START Supplied entries

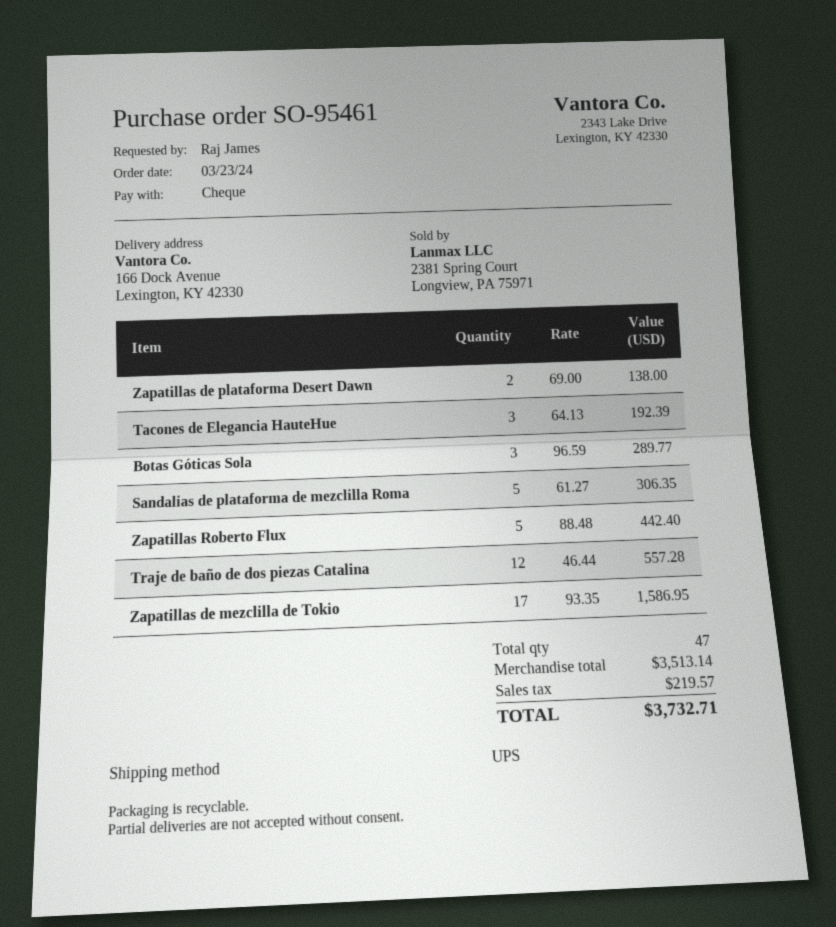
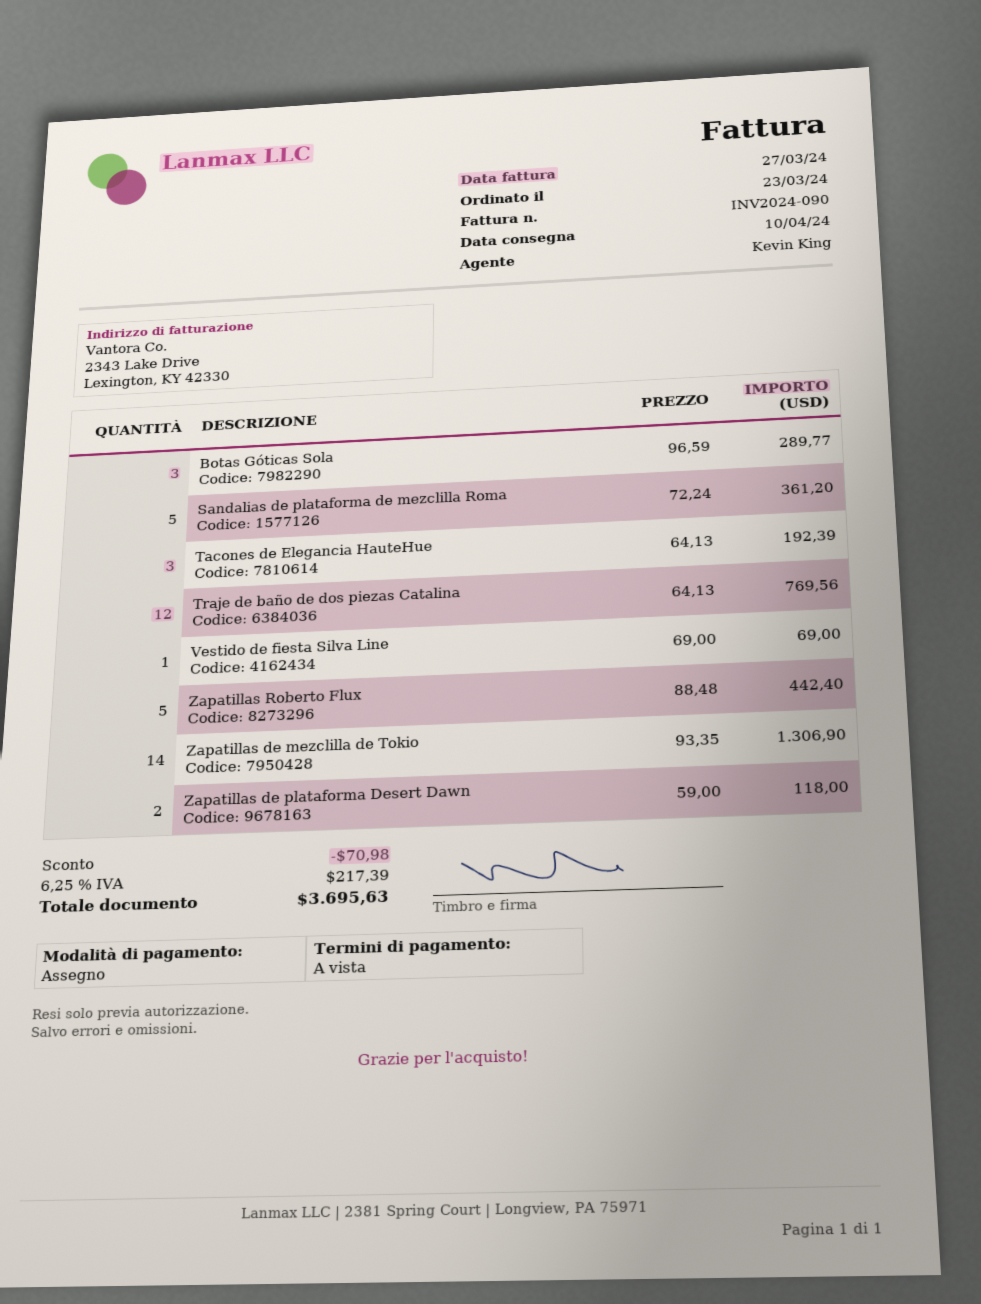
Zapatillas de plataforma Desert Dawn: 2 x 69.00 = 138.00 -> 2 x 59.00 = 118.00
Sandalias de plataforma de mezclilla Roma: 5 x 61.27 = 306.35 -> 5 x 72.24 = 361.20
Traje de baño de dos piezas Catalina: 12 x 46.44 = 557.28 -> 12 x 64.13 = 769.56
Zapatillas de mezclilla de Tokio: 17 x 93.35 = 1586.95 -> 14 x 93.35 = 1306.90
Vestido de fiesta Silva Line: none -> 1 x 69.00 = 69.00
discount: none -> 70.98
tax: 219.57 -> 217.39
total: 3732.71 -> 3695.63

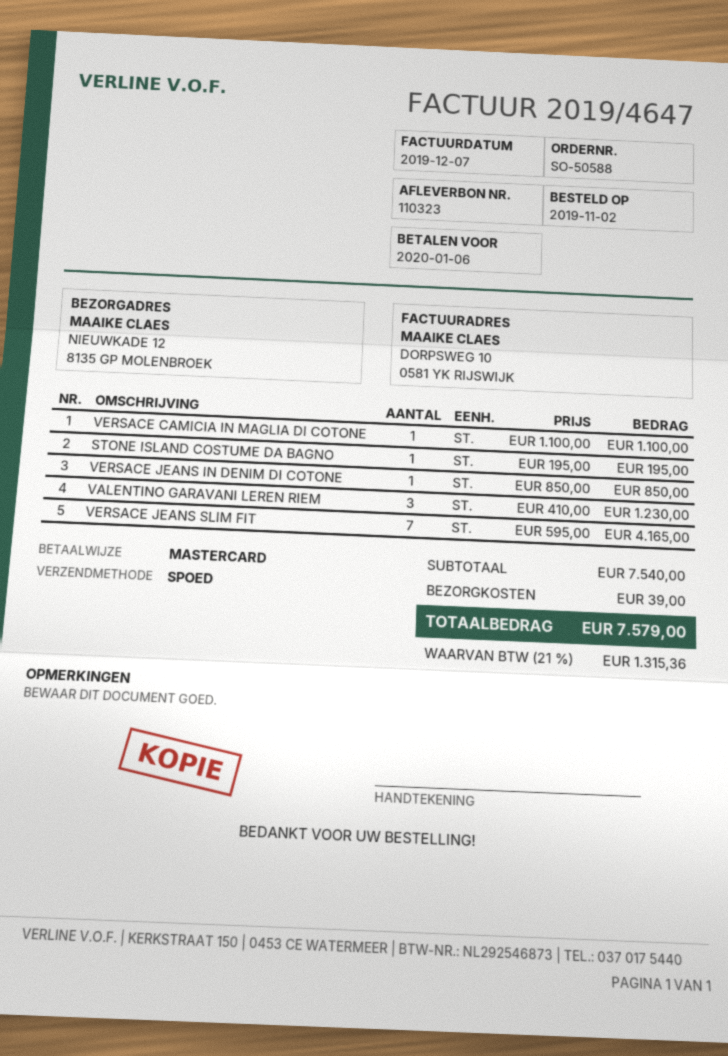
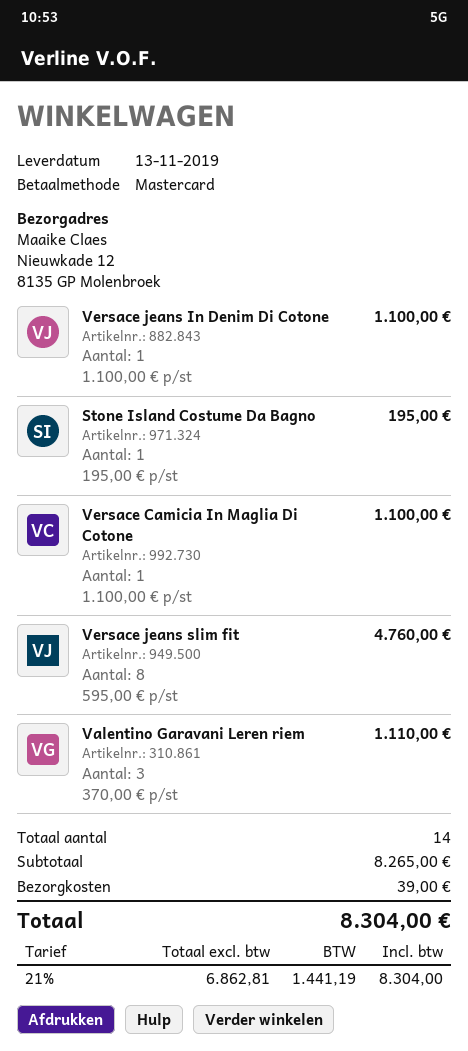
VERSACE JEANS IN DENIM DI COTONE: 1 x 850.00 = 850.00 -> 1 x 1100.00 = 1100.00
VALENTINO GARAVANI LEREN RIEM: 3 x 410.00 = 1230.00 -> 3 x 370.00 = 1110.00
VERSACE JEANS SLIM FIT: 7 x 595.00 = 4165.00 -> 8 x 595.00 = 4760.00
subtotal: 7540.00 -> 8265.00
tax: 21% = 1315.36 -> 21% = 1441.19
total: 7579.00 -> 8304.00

END Supplied entries

## Problem requirements
Every line above must be printed again exactly, pictures excluded.

## Exercise answer
Zapatillas de plataforma Desert Dawn: 2 x 69.00 = 138.00 -> 2 x 59.00 = 118.00
Sandalias de plataforma de mezclilla Roma: 5 x 61.27 = 306.35 -> 5 x 72.24 = 361.20
Traje de baño de dos piezas Catalina: 12 x 46.44 = 557.28 -> 12 x 64.13 = 769.56
Zapatillas de mezclilla de Tokio: 17 x 93.35 = 1586.95 -> 14 x 93.35 = 1306.90
Vestido de fiesta Silva Line: none -> 1 x 69.00 = 69.00
discount: none -> 70.98
tax: 219.57 -> 217.39
total: 3732.71 -> 3695.63

VERSACE JEANS IN DENIM DI COTONE: 1 x 850.00 = 850.00 -> 1 x 1100.00 = 1100.00
VALENTINO GARAVANI LEREN RIEM: 3 x 410.00 = 1230.00 -> 3 x 370.00 = 1110.00
VERSACE JEANS SLIM FIT: 7 x 595.00 = 4165.00 -> 8 x 595.00 = 4760.00
subtotal: 7540.00 -> 8265.00
tax: 21% = 1315.36 -> 21% = 1441.19
total: 7579.00 -> 8304.00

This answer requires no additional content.